Taking into account the good tolerability, low toxicity and a high degree of utilization of non-ionized, macromolecular, water-soluble iron from the hydroxide-polymaltose complex, maltofer (Switzerland, Vifor Inc.) can be considered the best drug for treating various iron deficiency conditions in children and adolescents.

The choice of iron and its dosage form, depending on age.

Children of early and preschool age, it is preferable to assign iron-containing drugs, produced in the form of drops or syrup (Appendix 2, 3). School-age children are best to prescribe iron supplements in the form of tablets, pills, capsules. They are slowly absorbed, providing a prolonged and uniform absorption of drug iron in the intestine and good compliance (adherence to treatment).

Salt iron preparations should be taken 1 hour before meals and washed down with a solution of ascorbic acid or fruit juices. Non-salt iron preparations are taken during or after a meal.

Parenteral iron preparations should be used only for special indications: conditions after resection of the stomach, small intestine; intestinal absorption disorder syndrome; nonspecific ulcerative colitis; chronic enterocolitis.

Daily therapeutic dose of oral iron preparations in the treatment of iron deficiency anemia.

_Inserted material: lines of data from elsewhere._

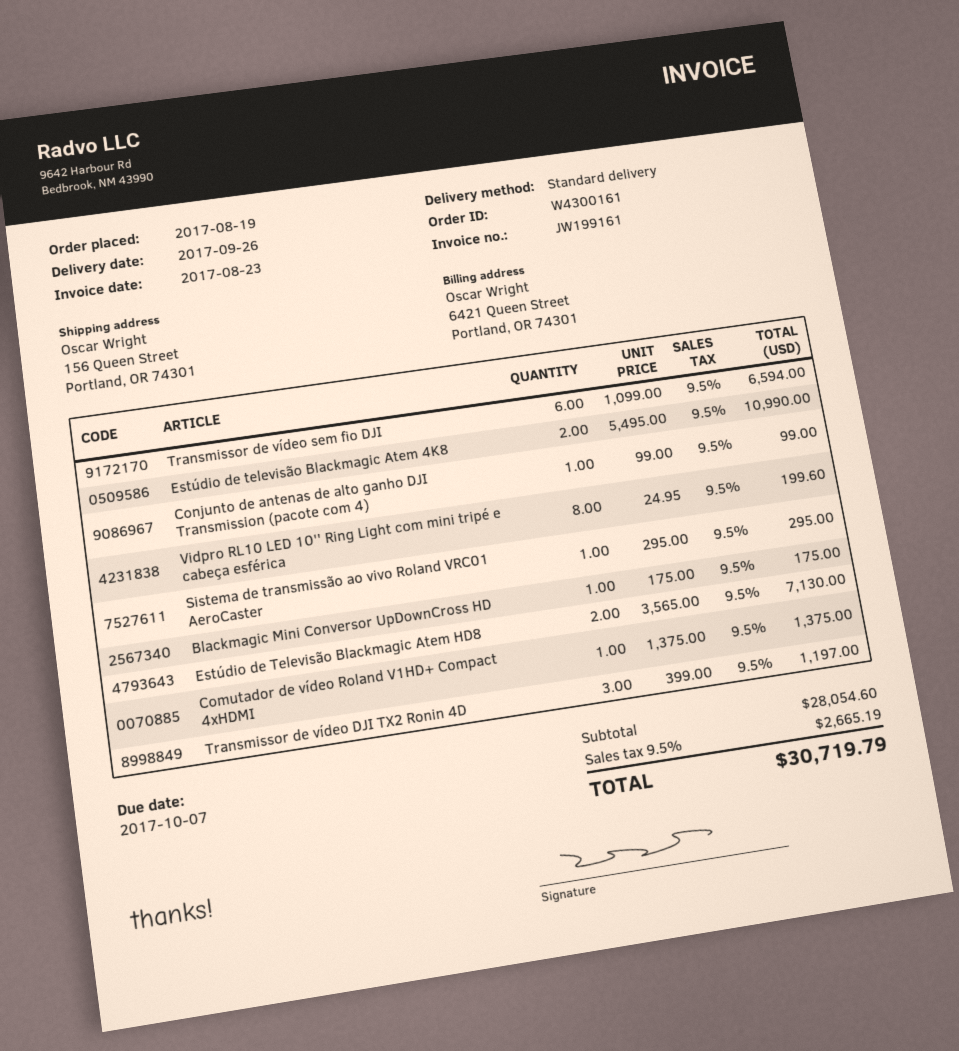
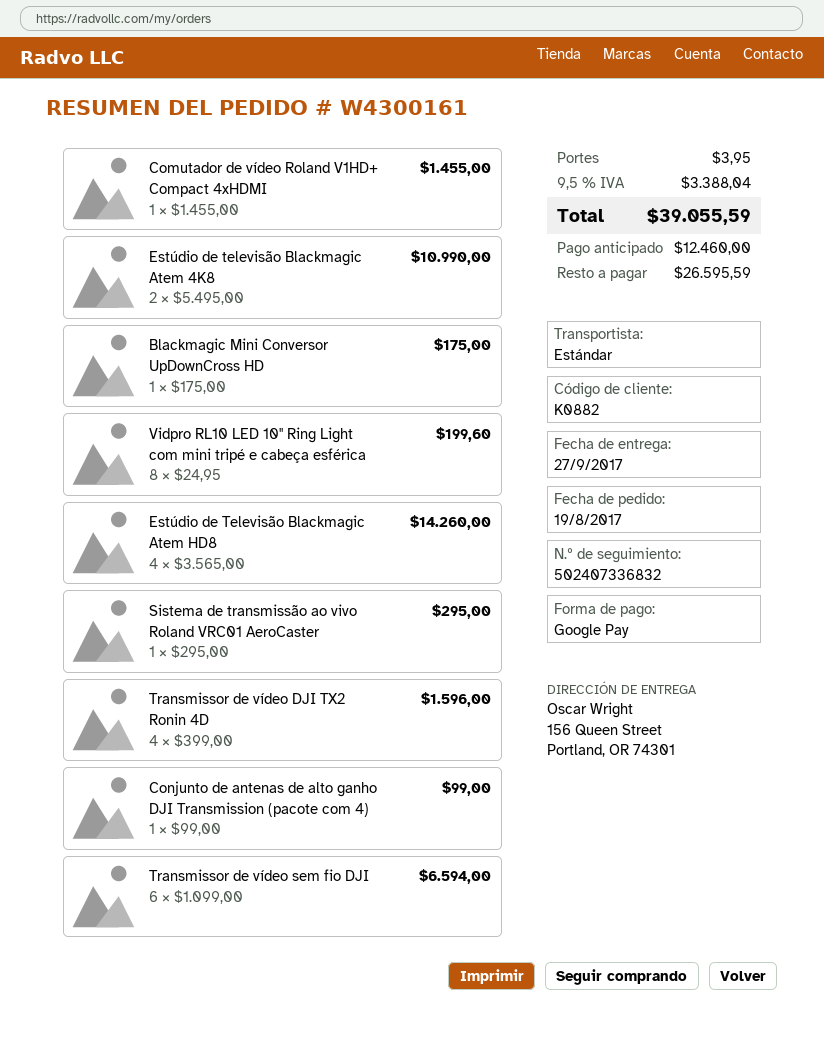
delivery date: 2017-09-26 -> 2017-09-27
Estúdio de Televisão Blackmagic Atem HD8: 2 x 3565.00 = 7130.00 -> 4 x 3565.00 = 14260.00
Comutador de vídeo Roland V1HD+ Compact 4xHDMI: 1 x 1375.00 = 1375.00 -> 1 x 1455.00 = 1455.00
Transmissor de vídeo DJI TX2 Ronin 4D: 3 x 399.00 = 1197.00 -> 4 x 399.00 = 1596.00
shipping: none -> 3.95
tax: 9.5% = 2665.19 -> 9.5% = 3388.04
total: 30719.79 -> 39055.59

After selecting the drug and its method of application, it is necessary to determine the daily daily dose and the frequency of administration:

• for children up to 3 years - 3 mg / kg / day. elemental iron for saline iron preparations; 5 mg / kg / day. elemental iron - for non-salt iron preparations,

• for children over 3 years old - 45-60 mg / day. elemental iron

• for teenagers - up to 80-120 mg / day. (up to 200 mg / day. in severe cases) of elemental iron.

Depending on the severity of IDA, children at the age of one year the following doses of elemental iron per day are recommended: mild - 25 mg, moderate - 25-50 mg, severe - 50 mg. For children aged 1 to 12 years, 50 mg, 50-100 mg and 100 mg of elemental iron per day are prescribed, respectively. The daily dose of the drug is divided into 3 doses.

In the case of the choice of a salt preparation of iron, the treatment should be started with 1/2 or 1/4 of the therapeutic dose, increasing it within 7-10 days to complete, the so-called “trapezoidal technique”. It is necessary to monitor the symptoms of individual intolerance: nausea, vomiting, abdominal pain, dyspepsia.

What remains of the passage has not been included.